El resurgimiento de un partido nacionalista en Alemania también podría plantear preguntas profundas para la Unión Europea. La AfD, por ejemplo, prometió salir de la moneda única europea y, potencialmente, de la propia UE. Cualquier desintegración posible de la UE sería bienvenida en Rusia y en la Casa Blanca de Trump. Pero sería recibida con consternación por las democracias liberales de fuera de Europa —como Canadá y Japón— que ven en la UE un contrapeso frente al nacionalismo y la política de poder de Rusia, China y de unos EE.UU. conducidos por Trump.
Ahora hay que considerar los escenarios de peor caso. Pero están lejos de ser inevitables.
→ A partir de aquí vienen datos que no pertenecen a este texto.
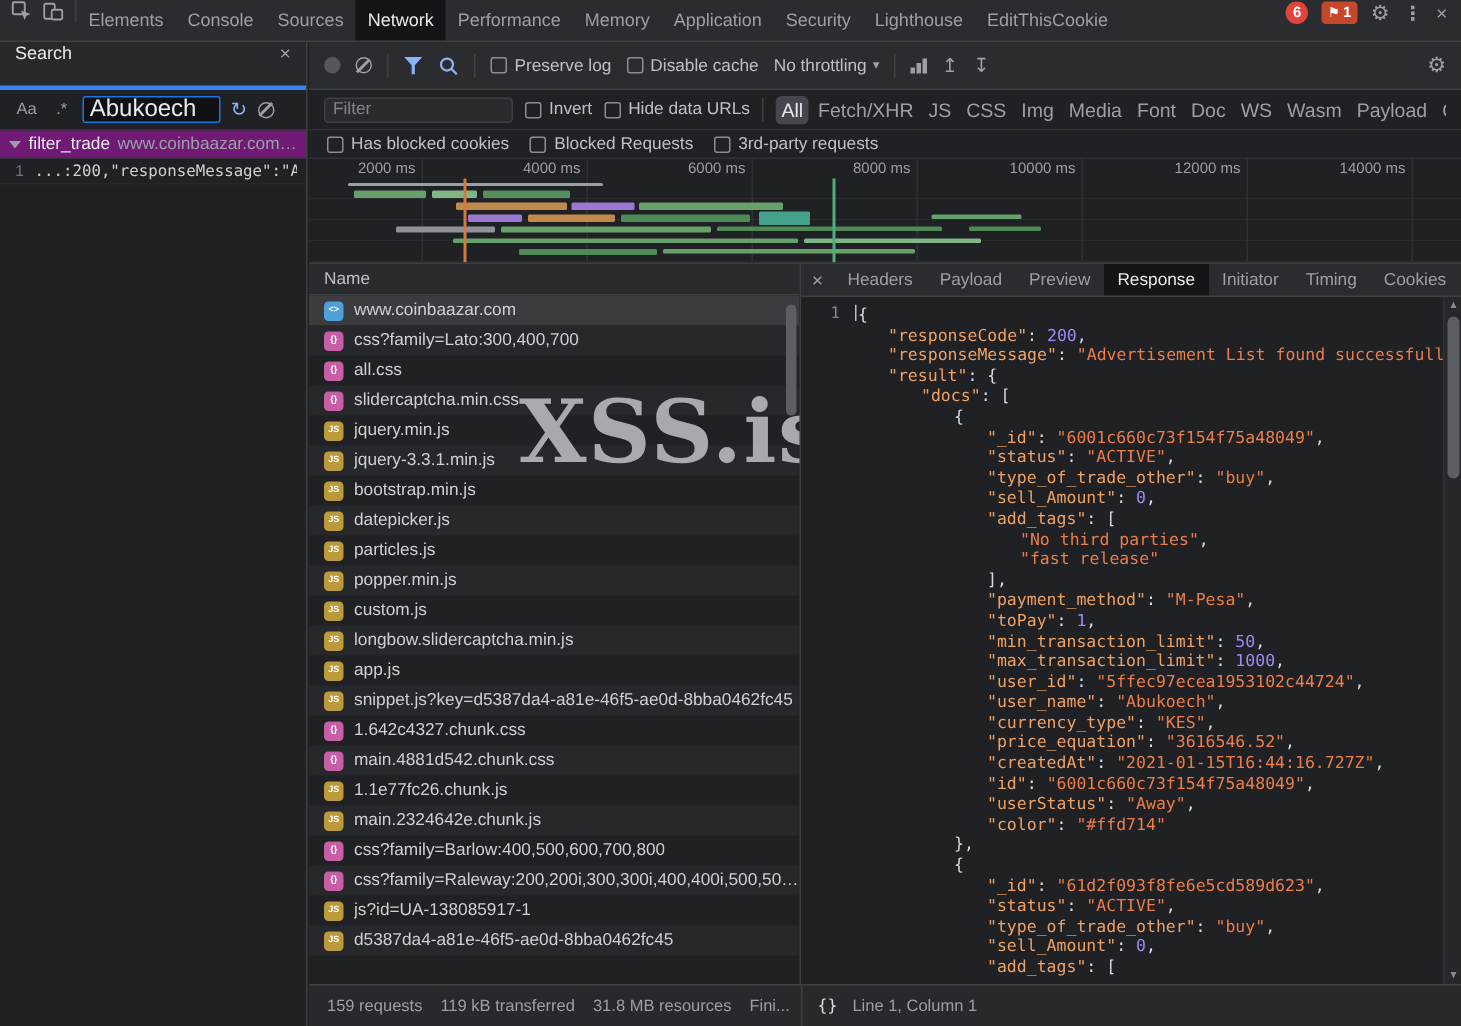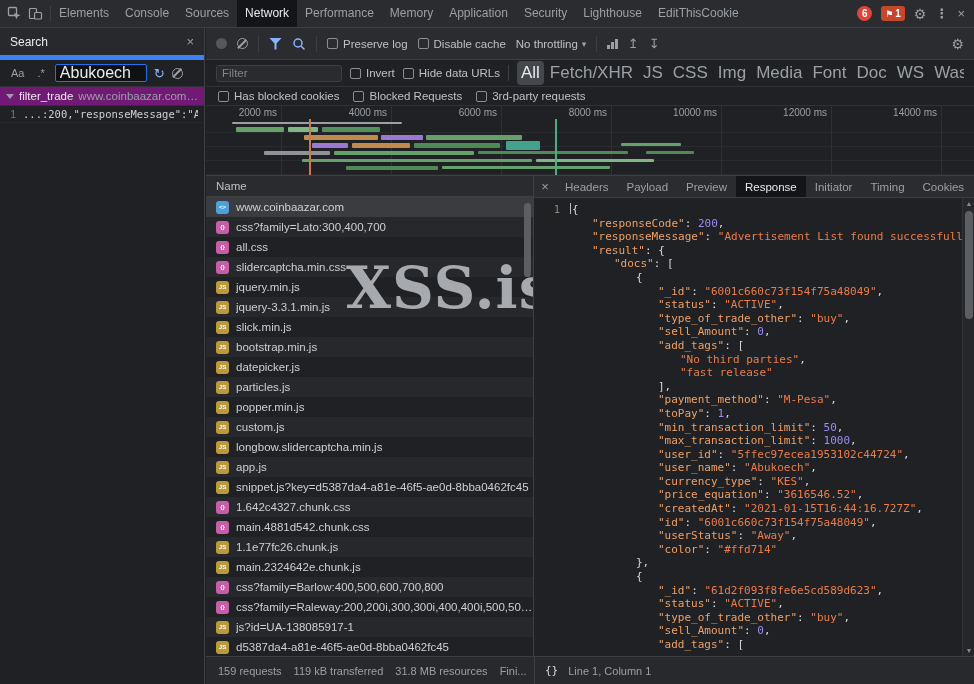--- a/index.html
+++ b/index.html
@@ -2,41 +2,41 @@
 <html style="--accent-blue: #8ab4f8; --error-red: #e0443a; --badge-orange: #c4482c; --syntax-key: #efa164; --syntax-string: #ec7d49; --syntax-number: #9b8cf4; --icon-doc: #4fa0d8; --icon-css: #c75fa6; --icon-js: #bb9a3c; --watermark-gray: #b9bcc2;"><head>
 <meta charset="utf-8">
 <style>
   *{margin:0;padding:0;box-sizing:border-box}
   html,body{width:974px;height:684px;background:#191a1c;overflow:hidden;
     font-family:"Liberation Sans","DejaVu Sans",sans-serif;font-size:12px;color:#9aa0a6}
   .app{position:relative;width:974px;height:684px;background:#202124}
 
   
   .topbar{position:absolute;left:0;top:0;width:974px;height:28px;background:#2b2c2f;
-    border-bottom:1px solid #3c4043;display:flex;align-items:center}
+    border-bottom:1px solid #3c4043;display:flex;align-items:flex-start}
   .top-icons{display:flex;align-items:center;gap:6px;padding:0 7px;border-right:1px solid #3c4043}
   .tbtn{display:inline-flex;align-items:center;justify-content:center;color:#9aa0a6;cursor:default}
   .tab-strip{display:flex;align-items:stretch;overflow:hidden}
   .tab{padding:0 8px;line-height:27px;color:#9aa0a6;white-space:nowrap;cursor:default}
   .tab.active{background:#141518;color:#e8eaed}
   .top-right{margin-left:auto;display:flex;align-items:center;gap:9px;padding-right:9px}
   .badge-error{min-width:15px;height:15px;border-radius:8px;background:var(--error-red,#e0443a);
     color:#fff;font-size:10px;font-weight:bold;display:inline-flex;align-items:center;justify-content:center;padding:0 3px}
   .badge-warn{height:15px;border-radius:3px;background:var(--badge-orange,#c4482c);color:#fff;font-size:10px;
     font-weight:bold;display:inline-flex;align-items:center;gap:2px;padding:0 4px}
   .badge-warn .flag{font-size:9px;font-weight:normal}
   .gear,.gear2{font-size:14px}
   .dots{font-size:13px;font-weight:bold}
   .close{font-size:13px}
 
   
   .drawer{position:absolute;left:0;top:28px;width:205px;height:656px;background:#202124;
     border-right:1px solid #3c4043;display:flex;flex-direction:column}
-  .drawer-head{height:32px;flex:none;display:flex;align-items:center;justify-content:space-between;
-    padding:0 10px;background:#28292c;border-bottom:5px solid #3b82f6}
+  .drawer-head{height:32px;flex:none;display:flex;justify-content:space-between;
+    padding:0 10px;background:#28292c;border-bottom:3px solid #3b82f6}
   .drawer-title{color:#e8eaed}
   .xbtn{color:#9aa0a6;font-size:13px;cursor:default}
   .drawer-controls{height:27px;flex:none;display:flex;align-items:center;gap:7px;padding:0 8px;
     border-bottom:1px solid #313237}
   .tog{color:#9aa0a6;font-size:11px;padding:1px 3px;border-radius:2px;cursor:default}
   .search-input{width:92px;height:18px;background:#101113;border:1px solid #1a73e8;border-radius:2px;
     color:#e8eaed;font-size:16px;padding:0 4px;outline:none;font-family:inherit}
   .refresh{color:var(--accent-blue,#8ab4f8);font-size:13px;cursor:default}
   .block2{width:11px;height:11px;border:1.5px solid #9aa0a6;border-radius:50%;position:relative;flex:none}
   .block2::before{content:"";position:absolute;left:-2px;top:3.6px;width:12px;height:1.5px;
@@ -74,21 +74,21 @@
   .signal i:nth-child(1){height:4px}.signal i:nth-child(2){height:7px}.signal i:nth-child(3){height:10px}
   .arr{color:#9aa0a6;font-size:13px;line-height:1}
   .spacer{flex:1}
 
   .filter-row{position:absolute;left:0;top:32px;width:100%;height:27px;display:flex;align-items:center;
     gap:8px;padding:0 10px;background:#202124;border-bottom:1px solid #313237}
   .filter-input{width:126px;height:17px;background:#2a2b2e;border:1px solid #3c4043;border-radius:3px;
     color:#dadce0;font-size:11.5px;padding:0 5px;outline:none;font-family:inherit}
   .filter-input::placeholder{color:#80868b}
   .pills{display:flex;align-items:center;gap:2px;overflow:hidden;flex:1}
-  .pill{padding:2px 4px;border-radius:4px;color:#9aa0a6;font-size:17px;white-space:nowrap;cursor:default}
+  .pill{padding:2px 4px;border-radius:4px;color:#9aa0a6;font-size:13px;white-space:nowrap;cursor:default}
   .pill.active{background:#44474d;color:#e8eaed}
 
   .adv-row{position:absolute;left:0;top:59px;width:100%;height:19px;display:flex;align-items:center;
     gap:14px;padding:0 12px;background:#202124;border-bottom:1px solid #313237}
 
   .timeline{position:absolute;left:0;top:78px;width:100%;height:70px;background:#202124;
     border-bottom:1px solid #3c4043;overflow:hidden}
   .tl-labels{position:absolute;left:0;top:0;width:100%;height:13px}
   .tick{position:absolute;top:1px;width:68px;text-align:right;font-size:10px;color:#9aa0a6}
   .tl-bars{position:absolute;left:0;top:13px;right:0;bottom:0;
@@ -362,24 +362,20 @@
             <div class="req-row">
               <span class="ficon js">JS</span>
               <span class="req-name">jquery.min.js</span>
             </div>
             <div class="req-row">
               <span class="ficon js">JS</span>
               <span class="req-name">jquery-3.3.1.min.js</span>
             </div>
             <div class="req-row">
               <span class="ficon js">JS</span>
-              <span class="req-name">slick.min.js</span>
-            </div>
-            <div class="req-row">
-              <span class="ficon js">JS</span>
               <span class="req-name">bootstrap.min.js</span>
             </div>
             <div class="req-row">
               <span class="ficon js">JS</span>
               <span class="req-name">datepicker.js</span>
             </div>
             <div class="req-row">
               <span class="ficon js">JS</span>
               <span class="req-name">particles.js</span>
             </div>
Pese a las predicciones confiadas de Weidel de que Merz estará fuera del poder para fin de año, la AfD todavía está a una distancia considerable de alcanzar el poder nacional.
De hecho, con todo el interés que el partido genera actualmente, la historia más grande de la política europea en el próximo año probablemente sea Francia, y no Alemania. El Rassemblement National aparece bien posicionado para ganar la elección presidencial francesa del año que viene, con Marine Le Pen, la abanderada del partido, encabezando hoy las encuestas de opinión.
Le Pen hizo mucho para intentar moderar su imagen y repudió el discurso de la AfD sobre la “remigración” y sus declaraciones revisionistas sobre el nazismo. Pero ella también tiene un historial de cercanía con el movimiento Maga de Estados Unidos y con Rusia.
El ascenso de la AfD es una historia extraordinaria. Pero la esperanza más inmediata de Putin y Trump para cambiar Europa sigue estando en Francia, no en Alemania.